▸ **Structured diff data**:
☆ ☆ ☆ ☆ ☆ ☆ ☆
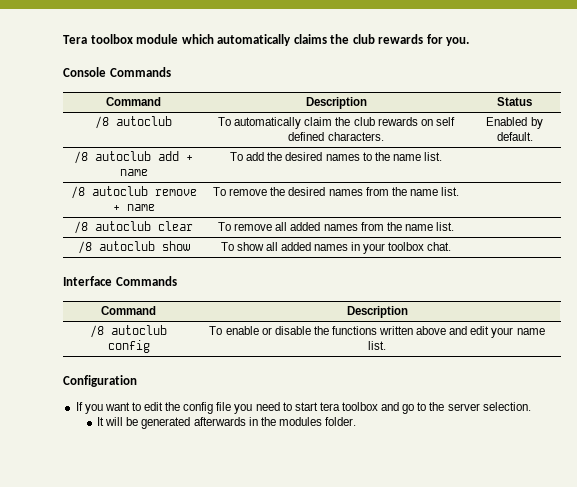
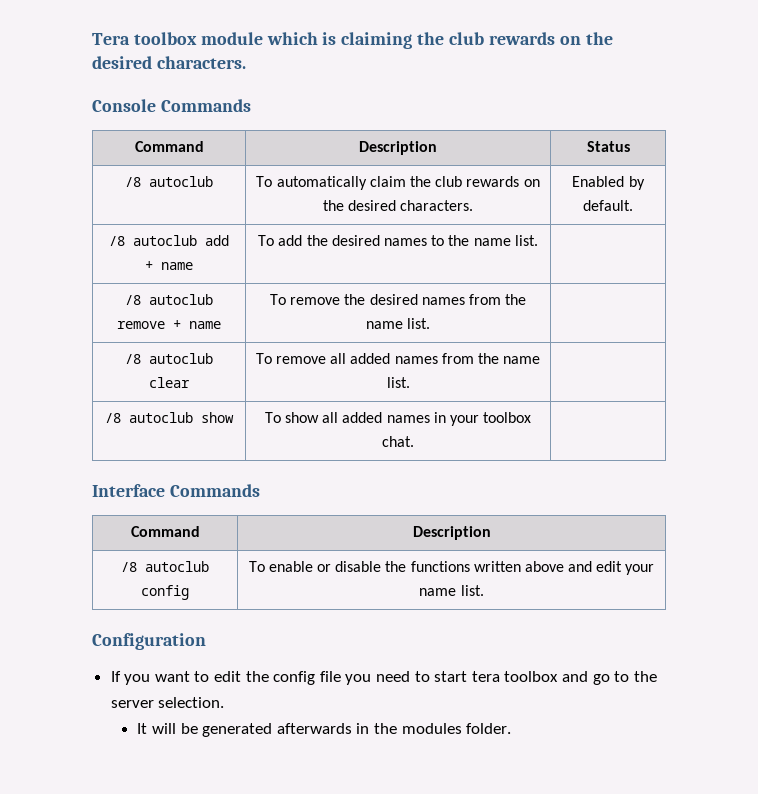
[217,34,470,46] automatically claims the club rewards for you. -> [322,32,613,49] [92,56,246,69] is claiming the club rewards on the desired characters.
[435,117,455,126] [288,132,325,141] self defined -> [322,200,396,211] the desired

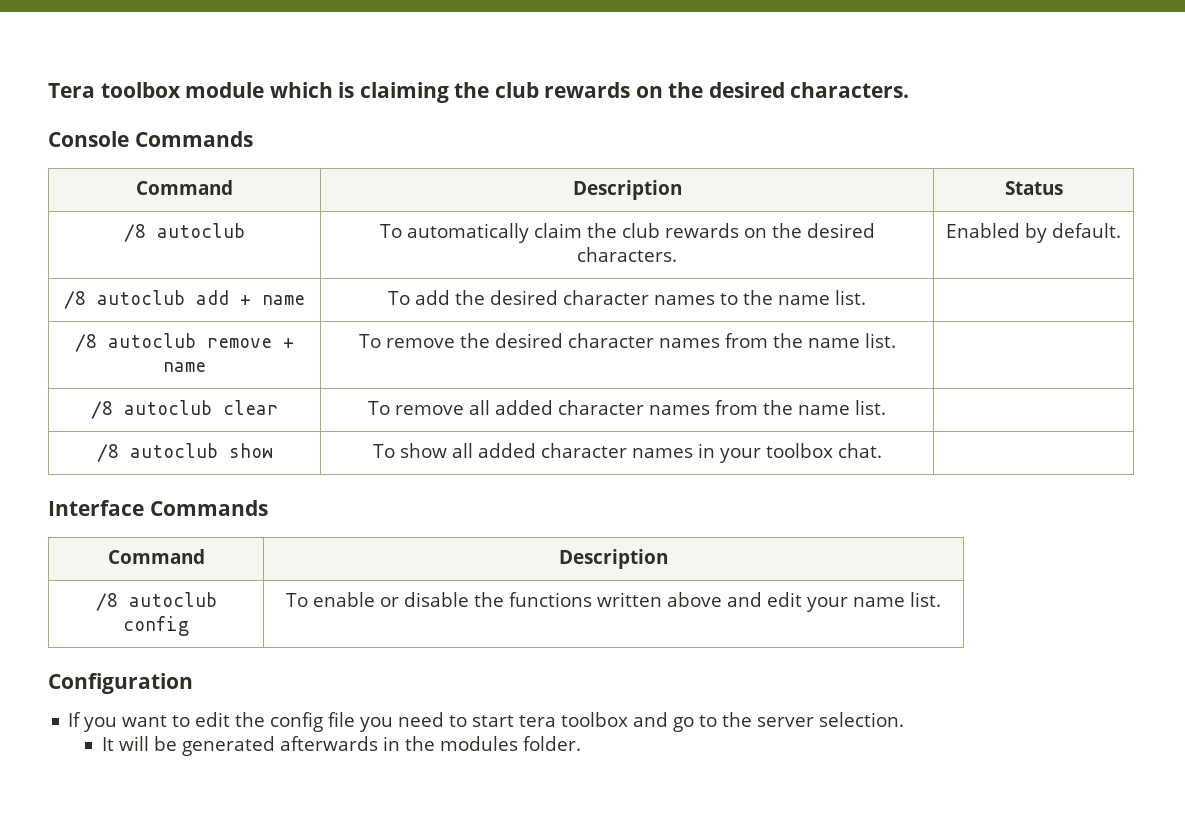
(380, 240) none -> [562,290,649,305] character
(418, 299) none -> [567,333,654,348] character
(391, 358) none -> [557,400,644,415] character
(383, 417) none -> [540,443,627,458] character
☆ ☆ ☆ ☆ ☆ ☆ ☆
▸ **What the task requires**: Once the pictures are set aside, repeat each entry exactly as it stands.

▸ **Response to the exercise**:
[217,34,470,46] automatically claims the club rewards for you. -> [322,32,613,49] [92,56,246,69] is claiming the club rewards on the desired characters.
[435,117,455,126] [288,132,325,141] self defined -> [322,200,396,211] the desired

(380, 240) none -> [562,290,649,305] character
(418, 299) none -> [567,333,654,348] character
(391, 358) none -> [557,400,644,415] character
(383, 417) none -> [540,443,627,458] character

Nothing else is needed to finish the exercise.